Kettle, A.M., 2016.
The Scalloped Edge
Output Type: | Other form of assessable output |
Dates: | 15/7/2016 - 9/10/2016 |
URL: | www.galeriadosprazeres.pt/?page_id=1650 |
This exhibition looks at the separate cultural embroidery traditions of Madeira and UK. It investigates how these traditions define cultural heritage and how these have been translated and updated into contemporary stitch practice. The project uses stitch as a common cultural language to make connections through motif, process and metaphor. The sharing and exchange of tacit knowledge with the local community in a series of collaborative works forms an important part of the collection of work that arises from this project. Embroidery in Madeira as with British stitchwork, is undertaken primarily by women. As a fixed site for traditional stitch practice it is viewed as non-authentic when any deviation from prescribed methods is introduced.
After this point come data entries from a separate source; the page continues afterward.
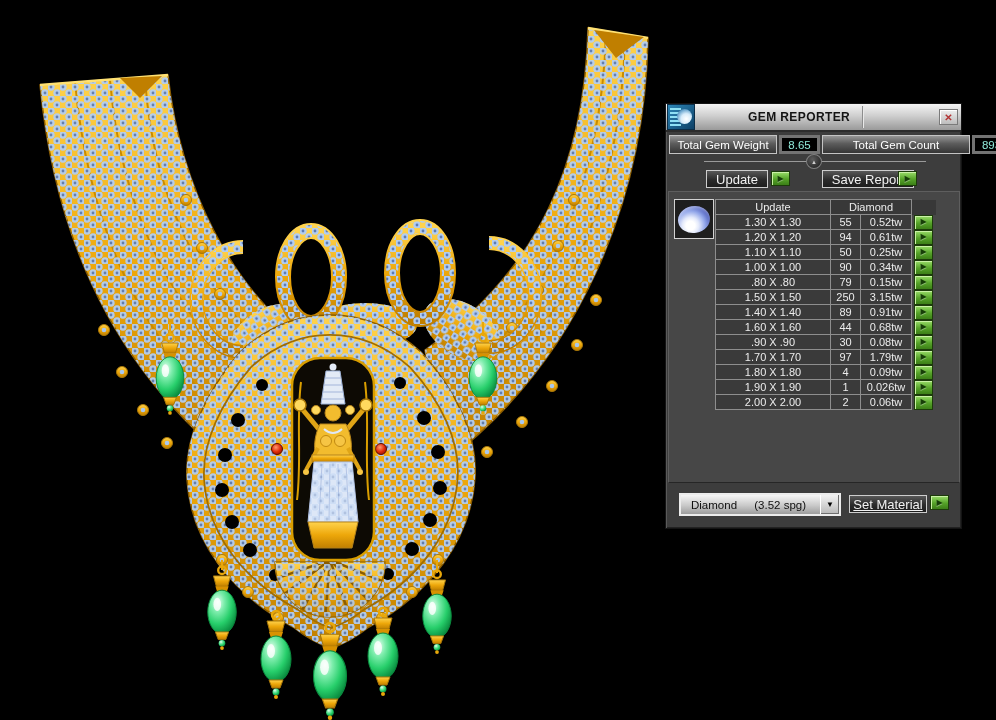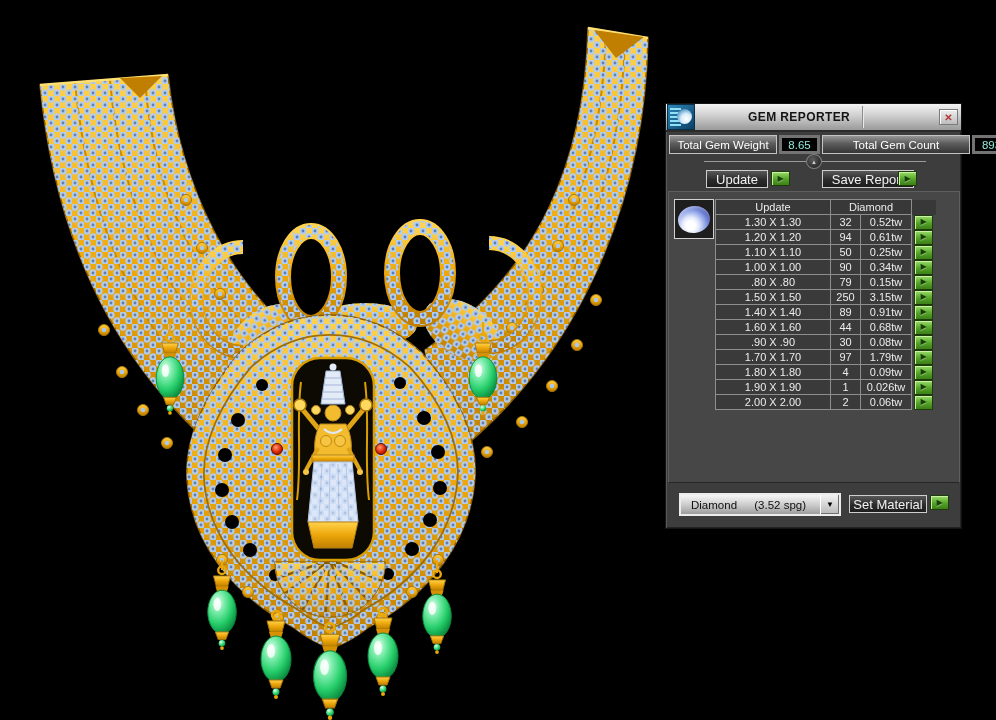--- a/index.html
+++ b/index.html
@@ -372,7 +372,7 @@
           </tr>
         <tr>
     <td class="c-size">1.30 X 1.30</td>
-    <td class="c-count">32</td>
+    <td class="c-count">55</td>
     <td class="c-weight">0.52tw</td>
     <td class="c-btn">
       <span class="gbtn">

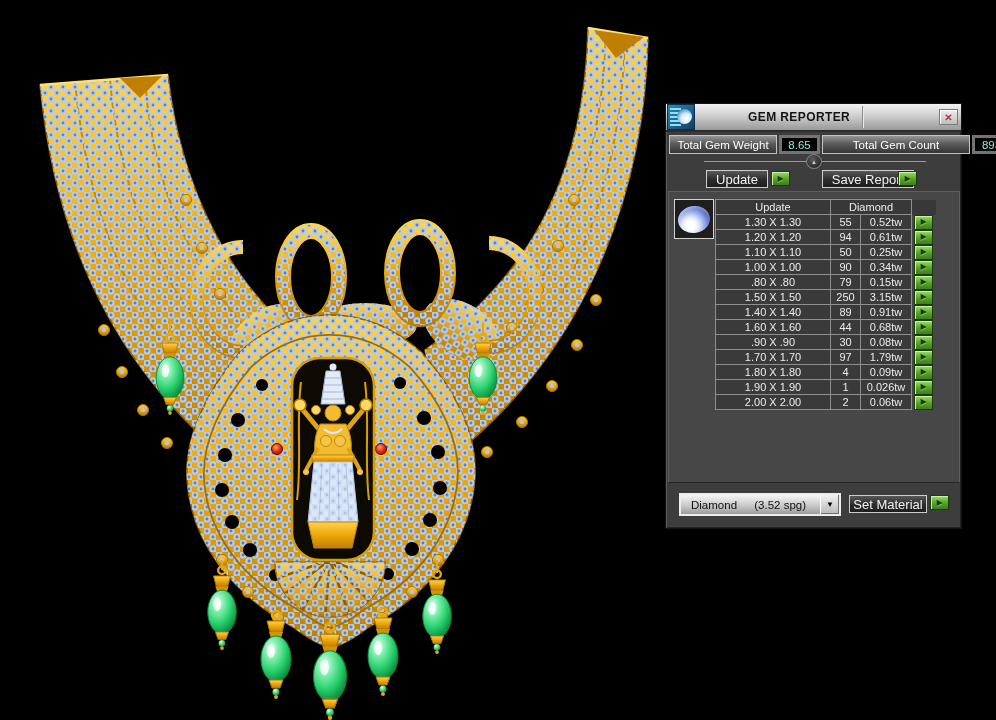--- a/index.html
+++ b/index.html
@@ -89,7 +89,7 @@
               border-left:1px solid #fff; box-shadow: inset -1px -1px 0 #6f6f6f;
               display:flex; align-items:center; justify-content:center;
               font-size:8px; color:#000; }
-  .set-material { left:183px; top:5px; width:78px; }
+  .set-material { left:183px; top:5px; width:78px;text-decoration:underline; }
   .sm-gbtn { left:264px; top:5px; }
   .upd { left:40px; top:66px; width:62px; }
   .upd-gbtn { left:105px; top:67px; }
This has implications for the future vitality of embroidery, as a fixed site it stays firmly within its form. The study questions the disruption of tradition as an erosion of cultural value, and implies that in liberating stitch practice, a comparable emancipation of women can take place. The exhibition uses distinctive elements of Madeiran embroidery and seeks to examine how this heritage can be contemporized through the English more liberal artistic approach where reinterpretation of method has become common practice. I will use my contemporary works in machine and hand stitch as a site to interrogate the value of interpretation in both cultural traditions. Titled the Scalloped Edge, which is a feature of Madeiran embroidery, the study draws upon its characteristic palette of white or blue and the repeated flowing lines in satin stitch and long-and-short stitch as a dialogical tool between women. It is used as the metaphor of cultural exchange, collaboration and union - fertile currents of exchange. Stitch is a connecting medium between communities of women and the scalloped edge is the contested boundary of practice and tradition.